CPR researchers detected a new malware, dubbed Electron Bot, which has infected over 5,000 active machines worldwide. CPR chose the name based on the last campaign’s C&C domain Electron Bot[.]s3[.]eu-central-1[.]amazonaws.com.
Electron Bot is a modular SEO poisoning malware, which is used for social media promotion and click fraud. It is mainly distributed via the Microsoft store platform and dropped from dozens of infected applications, mostly games, which are constantly uploaded by the attackers.
The attackers’ activity began as an ad clicker campaign discovered at the end of 2018. The malware in question was hiding in the Microsoft store as an app called “Album by Google Photos” which claimed to be published by Google LLC.
The malware has constantly evolved through the years as attackers add new features and techniques to its arsenal. The bot is built with Electron, a framework for building cross-platform desktop applications using Web scripts. The framework combines the Chromium rendering engine and the Node.js runtime, giving it the capabilities of a browser controlled by scripts like JavaScript.
To avoid detection, most of the scripts controlling the malware are loaded dynamically at run time from the attackers’ servers. This enables the attackers to modify the malware’s payload and change the bots’ behavior at any given time.

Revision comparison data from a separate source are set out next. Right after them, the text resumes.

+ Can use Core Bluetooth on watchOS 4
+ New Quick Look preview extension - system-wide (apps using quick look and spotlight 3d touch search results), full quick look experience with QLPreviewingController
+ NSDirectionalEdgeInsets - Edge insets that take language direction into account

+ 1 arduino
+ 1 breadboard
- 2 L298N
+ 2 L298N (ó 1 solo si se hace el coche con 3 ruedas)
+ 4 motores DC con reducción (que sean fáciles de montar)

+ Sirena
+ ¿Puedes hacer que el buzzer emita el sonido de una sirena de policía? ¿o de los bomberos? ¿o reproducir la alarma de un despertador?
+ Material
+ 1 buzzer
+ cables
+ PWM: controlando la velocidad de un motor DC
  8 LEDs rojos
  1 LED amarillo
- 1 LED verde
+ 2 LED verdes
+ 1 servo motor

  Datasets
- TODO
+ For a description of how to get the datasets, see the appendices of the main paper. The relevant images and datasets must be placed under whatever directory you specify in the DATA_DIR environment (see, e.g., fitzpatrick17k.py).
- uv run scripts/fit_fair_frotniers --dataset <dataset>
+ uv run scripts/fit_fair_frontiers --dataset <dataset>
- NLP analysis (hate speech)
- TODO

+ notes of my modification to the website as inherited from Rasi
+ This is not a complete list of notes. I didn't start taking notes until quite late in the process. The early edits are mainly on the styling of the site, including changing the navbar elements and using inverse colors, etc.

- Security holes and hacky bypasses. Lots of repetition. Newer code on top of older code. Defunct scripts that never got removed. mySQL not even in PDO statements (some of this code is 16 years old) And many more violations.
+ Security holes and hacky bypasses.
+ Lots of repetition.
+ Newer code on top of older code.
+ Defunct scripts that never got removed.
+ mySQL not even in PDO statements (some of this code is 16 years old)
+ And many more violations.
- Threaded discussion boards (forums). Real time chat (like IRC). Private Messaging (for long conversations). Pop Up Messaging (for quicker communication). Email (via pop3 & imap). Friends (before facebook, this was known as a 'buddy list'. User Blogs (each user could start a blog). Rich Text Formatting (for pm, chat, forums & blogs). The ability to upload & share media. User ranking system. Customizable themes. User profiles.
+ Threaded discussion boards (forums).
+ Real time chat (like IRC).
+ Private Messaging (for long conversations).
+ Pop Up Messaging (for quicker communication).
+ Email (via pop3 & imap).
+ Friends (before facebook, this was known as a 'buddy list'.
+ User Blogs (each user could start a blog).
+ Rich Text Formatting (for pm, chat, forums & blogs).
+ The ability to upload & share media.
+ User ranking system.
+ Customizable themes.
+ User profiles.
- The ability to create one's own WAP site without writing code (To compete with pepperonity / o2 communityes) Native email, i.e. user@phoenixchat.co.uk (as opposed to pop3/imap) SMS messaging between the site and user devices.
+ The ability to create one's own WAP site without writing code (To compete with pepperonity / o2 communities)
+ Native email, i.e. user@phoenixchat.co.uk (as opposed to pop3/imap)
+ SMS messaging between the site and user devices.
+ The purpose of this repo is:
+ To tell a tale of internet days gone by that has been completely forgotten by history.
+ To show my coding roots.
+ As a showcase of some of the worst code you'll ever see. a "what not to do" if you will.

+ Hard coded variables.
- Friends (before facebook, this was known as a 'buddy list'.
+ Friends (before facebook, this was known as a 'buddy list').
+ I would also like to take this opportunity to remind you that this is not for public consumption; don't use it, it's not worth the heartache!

Electron bot’s main capabilities are:
- SEO poisoning, an attack method in which cybercriminals create malicious websites and use search engine optimization tactics to make them show up prominently in search results. This method is also used as a sell as a service to promote other websites ranking.
- Ad Clicker, a computer infection that runs in the background and constantly connects to remote websites to generate ‘clicks’ for advertisement, hence profiting financially by the amount of times an advertisement is clicked.
- Promote social media accounts, such as YouTube and SoundCloud to direct traffic to specific content and increase views and ad clicking to generate profits.
- Promote online products to generate profits with ad clicking or increase store rating for higher sales.
In addition, the malware’s payload contains functions that control social media accounts on Facebook, Google and Sound Cloud. It can register new accounts, log in, and comment on and “like” other posts. The malware uses the Electron framework to imitate human browsing behavior and evade website protections. The infection chain is similar to most campaigns, starting with the installation of an infected application downloaded from the Microsoft Store.